Bioenergetics of working muscle — which listed compound is NOT a direct source of usable energy for active muscle cells?

Difficulty: Easy

Correct Answer: Lactic acid (lactate)

Explanation:


Introduction / Context:
During intense exercise, muscle fibers rely on immediate and short-term energy systems: ATP, phosphocreatine, anaerobic glycolysis, and aerobic metabolism of glucose and fatty acids. Clarifying which molecules actually supply usable energy in the moment helps interpret fatigue and metabolite measurements.



Given Data / Assumptions:

  • Active muscle requires rapid ATP turnover.
  • Phosphocreatine buffers ATP via creatine kinase.
  • Glucose and fatty acids fuel ATP production via glycolysis and oxidative phosphorylation.
  • Lactate accumulates during high glycolytic flux but is not oxidized significantly by the same fiber during peak anaerobic output.


Concept / Approach:

ATP is the immediate energy currency. Creatine phosphate rapidly regenerates ATP. Glucose and fatty acids are substrates for ATP generation. Lactate is primarily an end-product of anaerobic glycolysis under oxygen-limited conditions and is exported; it can be metabolized later (e.g., in liver via the Cori cycle or in oxidative fibers/heart) but is not the primary contemporaneous energy donor at the moment of its formation in active anaerobic fibers.



Step-by-Step Solution:

Identify immediate ATP sources: ATP and phosphocreatine.Identify metabolic fuels: glucose and fatty acids.Recognize lactate as a by-product/temporary sink for reducing equivalents.Therefore lactate is not a direct energy source in active contracting fibers.

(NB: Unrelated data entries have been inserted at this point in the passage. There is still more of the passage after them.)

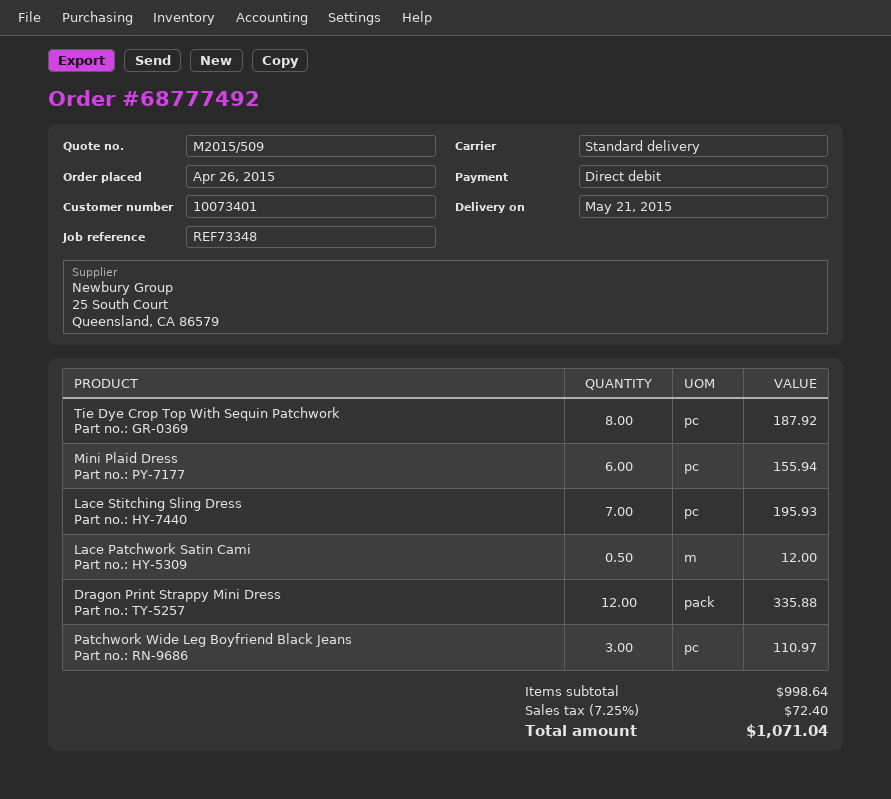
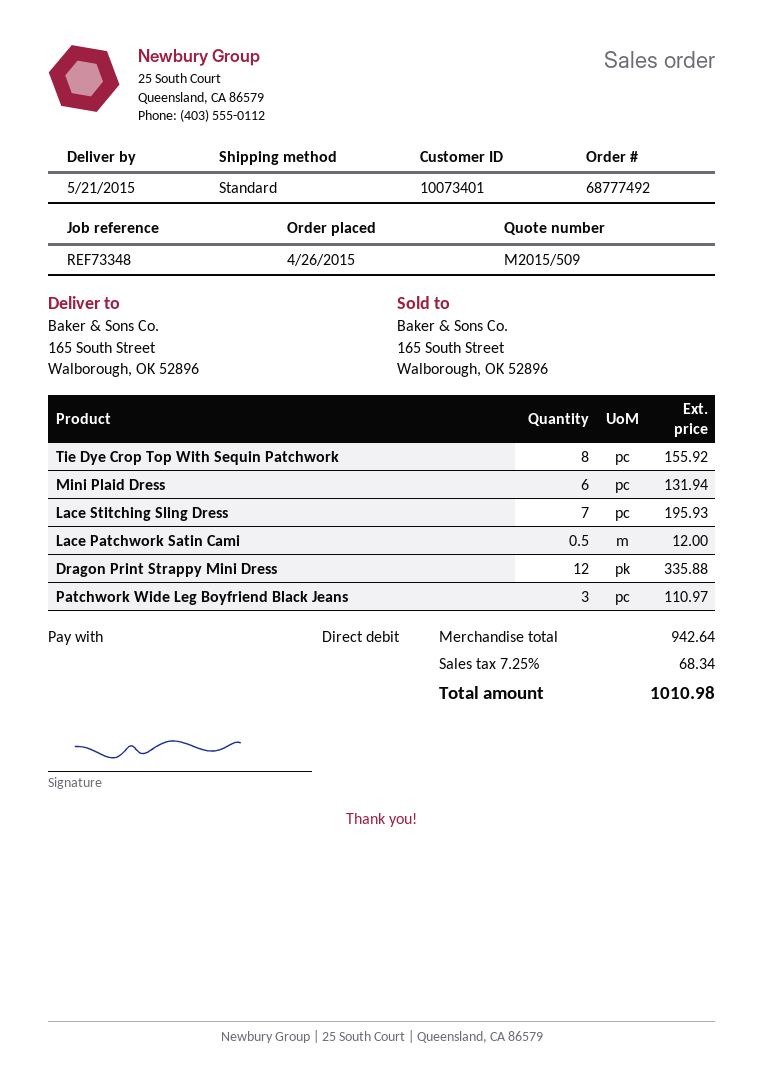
Tie Dye Crop Top With Sequin Patchwork: 8 for 187.92 -> 8 for 155.92
Mini Plaid Dress: 6 for 155.94 -> 6 for 131.94
subtotal: 998.64 -> 942.64
tax: 7.25% = 72.40 -> 7.25% = 68.34
total: 1071.04 -> 1010.98

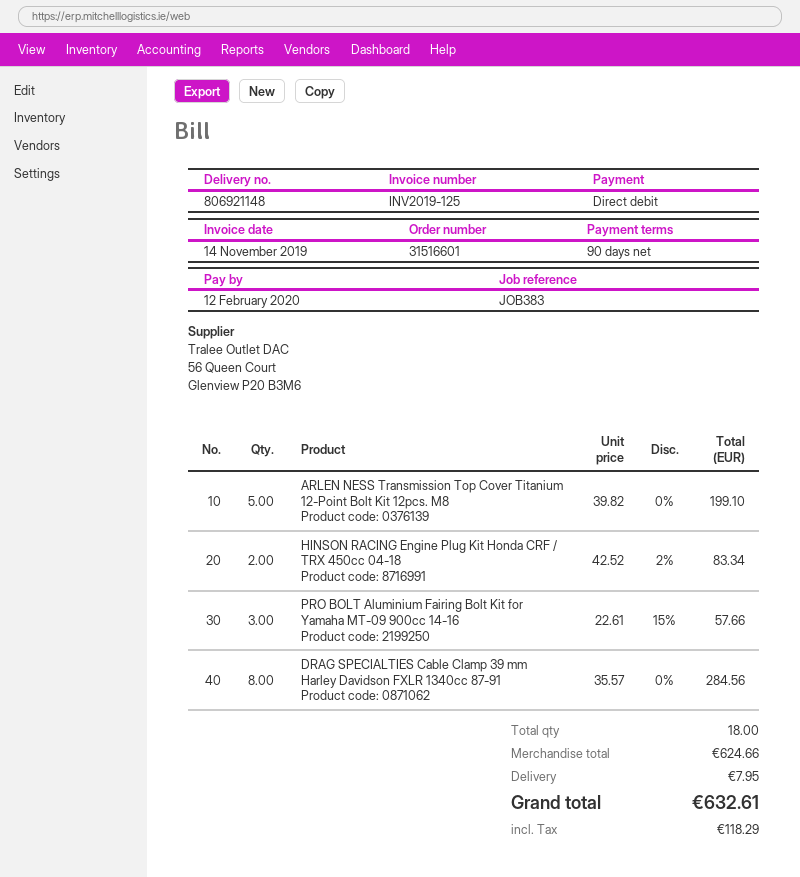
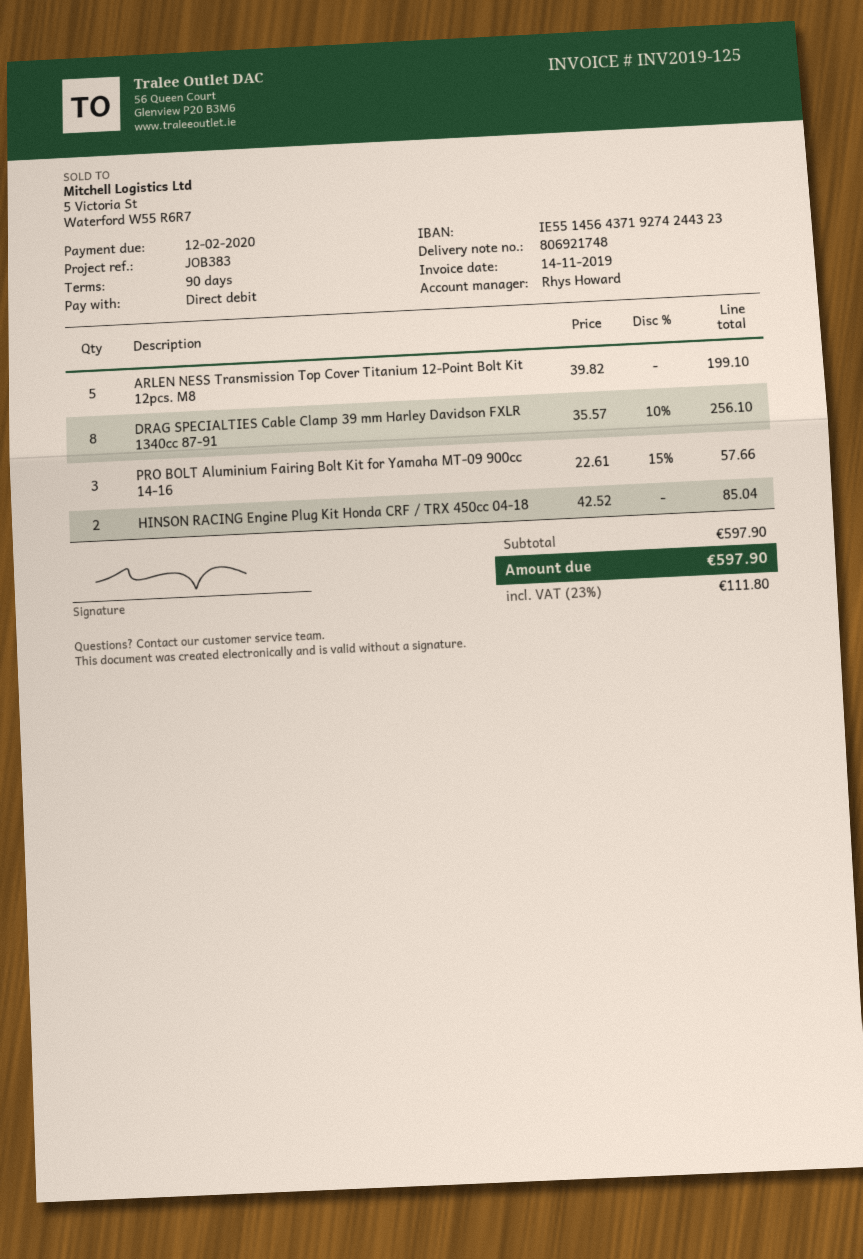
delivery note number: 806921148 -> 806921748
HINSON RACING Engine Plug Kit Honda CRF / TRX 450cc 04-18: 2 x 42.52 - 2% = 83.34 -> 2 x 42.52 = 85.04
DRAG SPECIALTIES Cable Clamp 39 mm Harley Davidson FXLR 1340cc 87-91: 8 x 35.57 = 284.56 -> 8 x 35.57 - 10% = 256.10
subtotal: 624.66 -> 597.90
shipping: 7.95 -> none
tax: 118.29 -> 111.80
total: 632.61 -> 597.90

Verification / Alternative check:

Physiology texts describe lactate shuttling and subsequent utilization by other tissues or later time points, not as the principal contemporaneous fuel within glycolytic bursts.


Why Other Options Are Wrong:

ATP powers myosin ATPase; phosphocreatine buffers ATP; glucose and fatty acids provide ATP via metabolic pathways.


Common Pitfalls:

Equating “can be metabolized somewhere later” with “is a present energy source.”